Advocates like Pramod Chaudhari underline the practical need for flex-fuel cars over EVs, especially if EVs' energy sourcing lacks complete reliance on renewables.
Drawing inspiration from Brazil, the focus has shifted to flex-fuel vehicles (FFVs) as potential catalysts for India's sustainable future.
Automakers are echoing this sentiment. Maruti Suzuki and others showcase flex-fuel models, though acknowledging the necessity of infrastructure development for their widespread acceptance. Maruti Suzuki, an advocate of ethanol-blended vehicles, showcased its WagonR flex fuel prototype at the 2023 Auto Expo, which can blend ethanol in the range of 25-80 percent, expected to be launched in 2025.
Recent announcements by Nitin Gadkari, Minister of Road Transport and Highways of India, unveiling plans for vehicles solely powered by ethanol, represent a significant leap. Major manufacturers committing to ethanol-powered scooters and cars, combined with technological strides, propel the flex-fuel narrative forward. TVS Motor, for instance, is expected to launch the first flex-fuel two-wheeler in India by 2024.
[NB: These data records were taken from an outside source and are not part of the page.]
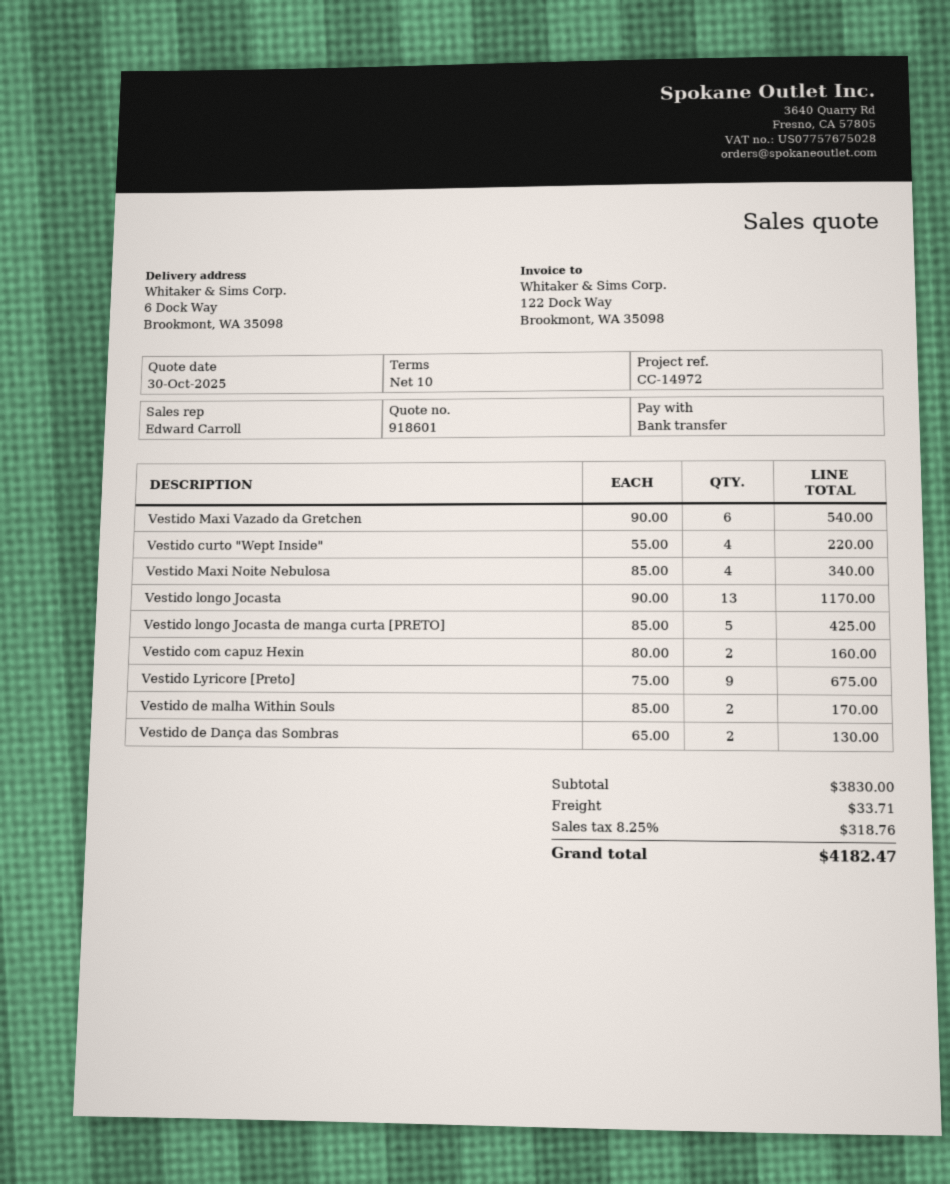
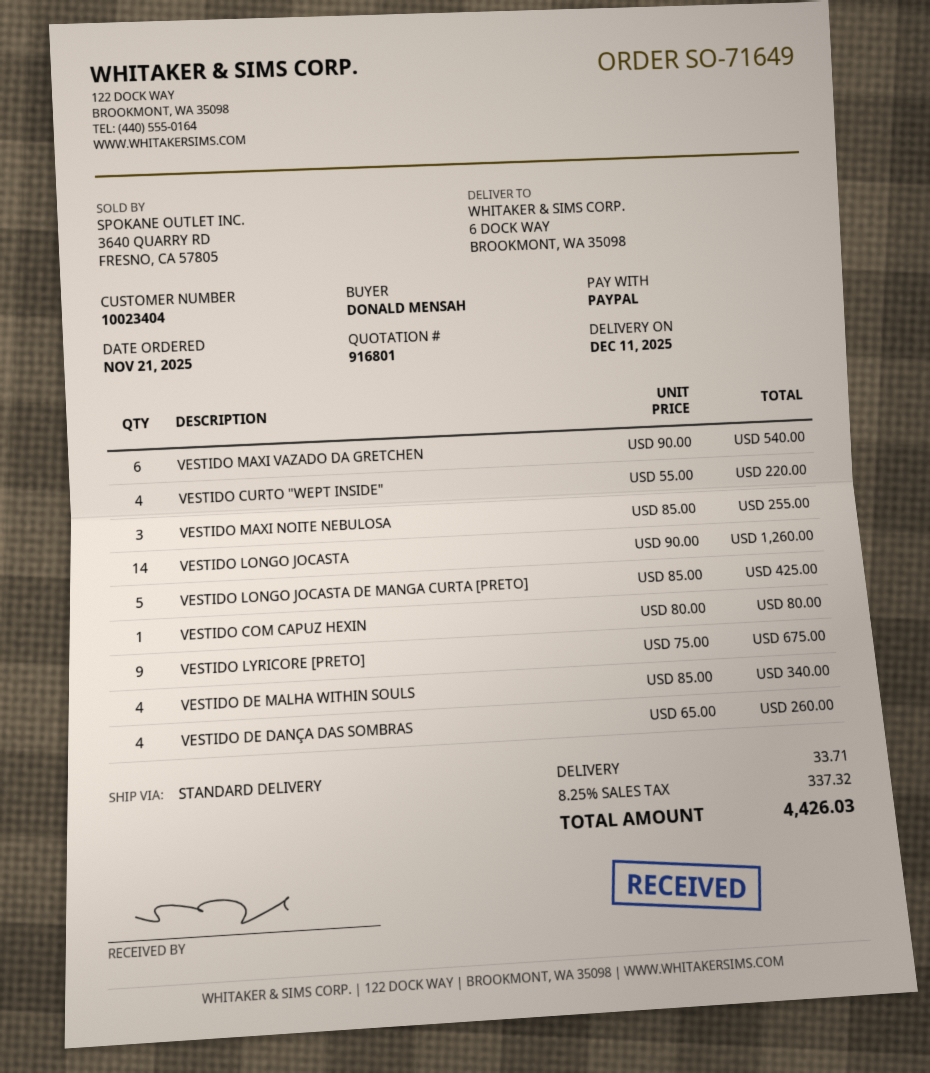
quote number: 918601 -> 916801
payment method: bank transfer -> PayPal
Vestido Maxi Noite Nebulosa: 4 x 85.00 = 340.00 -> 3 x 85.00 = 255.00
Vestido longo Jocasta: 13 x 90.00 = 1170.00 -> 14 x 90.00 = 1260.00
Vestido com capuz Hexin: 2 x 80.00 = 160.00 -> 1 x 80.00 = 80.00
Vestido de malha Within Souls: 2 x 85.00 = 170.00 -> 4 x 85.00 = 340.00
Vestido de Dança das Sombras: 2 x 65.00 = 130.00 -> 4 x 65.00 = 260.00
tax: 8.25% = 318.76 -> 8.25% = 337.32
total: 4182.47 -> 4426.03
Flex Fuel Technology offers unparalleled flexibility, tapping into renewable energy sources and reducing emissions. While the adaptability empowers drivers to select fuel based on availability, cost, and environmental factors, ethanol, sourced from renewable reservoirs, such as corn or sugarcane, remarkably reduces a vehicle's carbon footprint, resulting in fewer greenhouse gas emissions during combustion. Specifically, the E20 blend impressively cuts carbon monoxide emissions by almost 50 percent in two-wheelers and achieves a commendable 30-percent reduction in four-wheelers compared to E0 as shown in the table below.
|Oxides of nitrogen
|No significant trend
|No significant trend
|*E10 project was carried out in 2009-10, E20 project in 2014-15. Hence, the test vehicles were not the same. However, the emission trend is similar.
Source: Niti Aayog
However, FFVs bring forth a range of hurdles as well. Engine wear, a significant issue, is exacerbated by the ethanol component, causing heightened stress and corrosion, posing considerable challenges for engineers. Furthermore, varying fuel economy, particularly with higher ethanol blends like E85, leads to decreased overall efficiency.
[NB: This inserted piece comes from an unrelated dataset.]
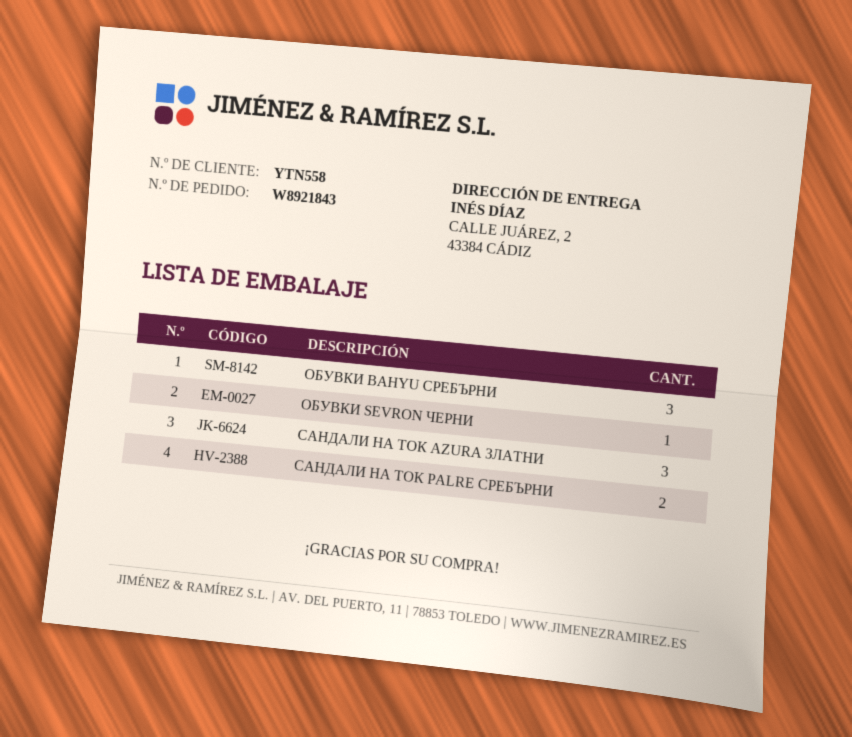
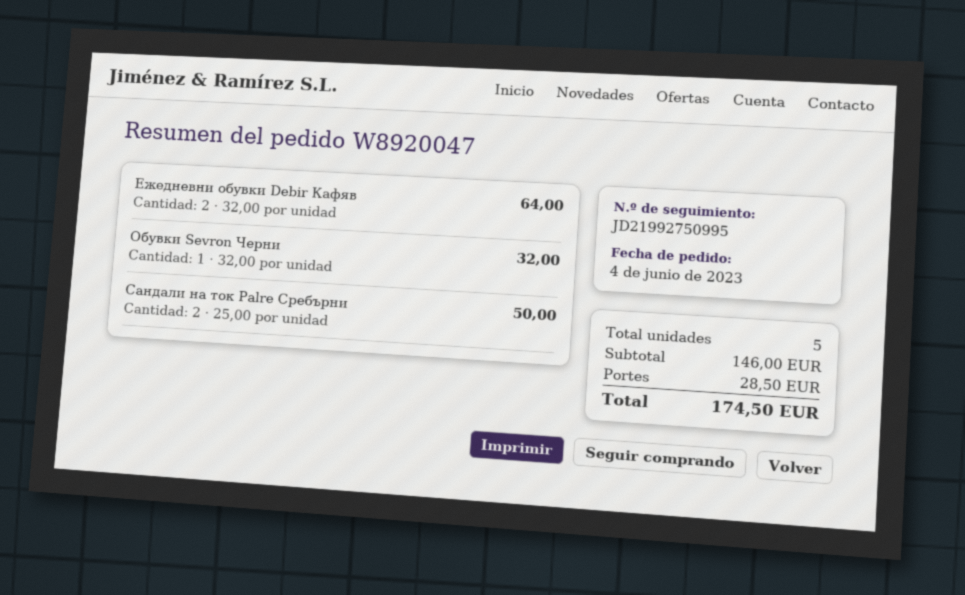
order number: W8921843 -> W8920047
ОБУВКИ BAHYU СРЕБЪРНИ: 3 -> none
САНДАЛИ НА ТОК AZURA ЗЛАТНИ: 3 -> none
Ежедневни обувки Debir Кафяв: none -> 2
Moreover, infrastructure limitations stand as a major obstacle, demanding substantial investment for accommodating the shift, with an annual requirement of over 1,000 crore litres of ethanol for the E20 programme. Additionally, transitioning to flex-fuel vehicles entails increased costs estimated at INR 25,000 for cars and INR 12,000 for two-wheelers, attributed to technological changes and material re-engineering compared to regular petrol vehicles.
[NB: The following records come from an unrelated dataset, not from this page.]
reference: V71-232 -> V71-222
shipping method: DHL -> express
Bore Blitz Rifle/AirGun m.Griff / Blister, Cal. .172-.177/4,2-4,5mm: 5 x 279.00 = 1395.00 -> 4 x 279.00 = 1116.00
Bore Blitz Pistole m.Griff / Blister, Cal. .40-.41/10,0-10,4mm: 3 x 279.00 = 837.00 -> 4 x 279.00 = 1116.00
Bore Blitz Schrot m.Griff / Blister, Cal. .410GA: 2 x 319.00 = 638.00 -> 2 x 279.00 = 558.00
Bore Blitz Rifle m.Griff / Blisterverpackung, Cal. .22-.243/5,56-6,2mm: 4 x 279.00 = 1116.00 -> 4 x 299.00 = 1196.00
India faces the conundrum of an aggressive EV push while simultaneously grappling with challenges in promoting flex fuels. This necessitates a diversified strategy, considering the limitations of EVs and the vast potential of flex-fuel technology.
Infrastructure limitations stand as a major obstacle, demanding substantial investment for accommodating the shift, with an annual requirement of over 1,000 crore litres of ethanol for the E20 programme.
Addressing these challenges requires concerted efforts. Building capacity, enhancing stakeholder engagement, and driving consumer awareness are paramount. Aligning flex fuels with India's agricultural economy presents a compelling case, requiring governmental support for widespread adoption.
The Global Biofuel Alliance (GBA) emerges as a pivotal ally in this journey, offering a wealth of knowledge and experience. The GBA, formed during the recent G20 Summit in India, aims to support the development and deployment of sustainable biofuels. This alliance is aimed to facilitate joint ventures between Indian companies and entities from other countries, including Brazil, a world leader in the biofuel economy, allowing for the sharing of technology and policy lessons.
Drawing inspiration from Brazil’s successful ethanol programme, India can learn valuable lessons in infrastructure development, stakeholder engagement, and policy frameworks that incentivise the adoption of flex fuels. By studying Brazil’s methods, India can enhance its own ethanol production and blending processes, leading to greater energy independence and sustainability.
The GBA, formed during the recent G20 Summit in India, aims to support the development and deployment of sustainable biofuels.
The road ahead demands a multi-faceted approach. Despite hurdles, India's embrace of flex fuels signifies a monumental shift towards responsible fuel consumption. Combining various technologies and fuel types is the key to achieving mobility and climate objectives while ensuring sustainability.
In this transformative journey, continued collaboration among stakeholders remains imperative. As India forges ahead, integrating flex fuels into its cleaner and greener mobility narrative becomes essential, heralding a more sustainable future.
Thus, flex fuels aren't merely an option; they are a transformative force driving India's sustainable mobility revolution.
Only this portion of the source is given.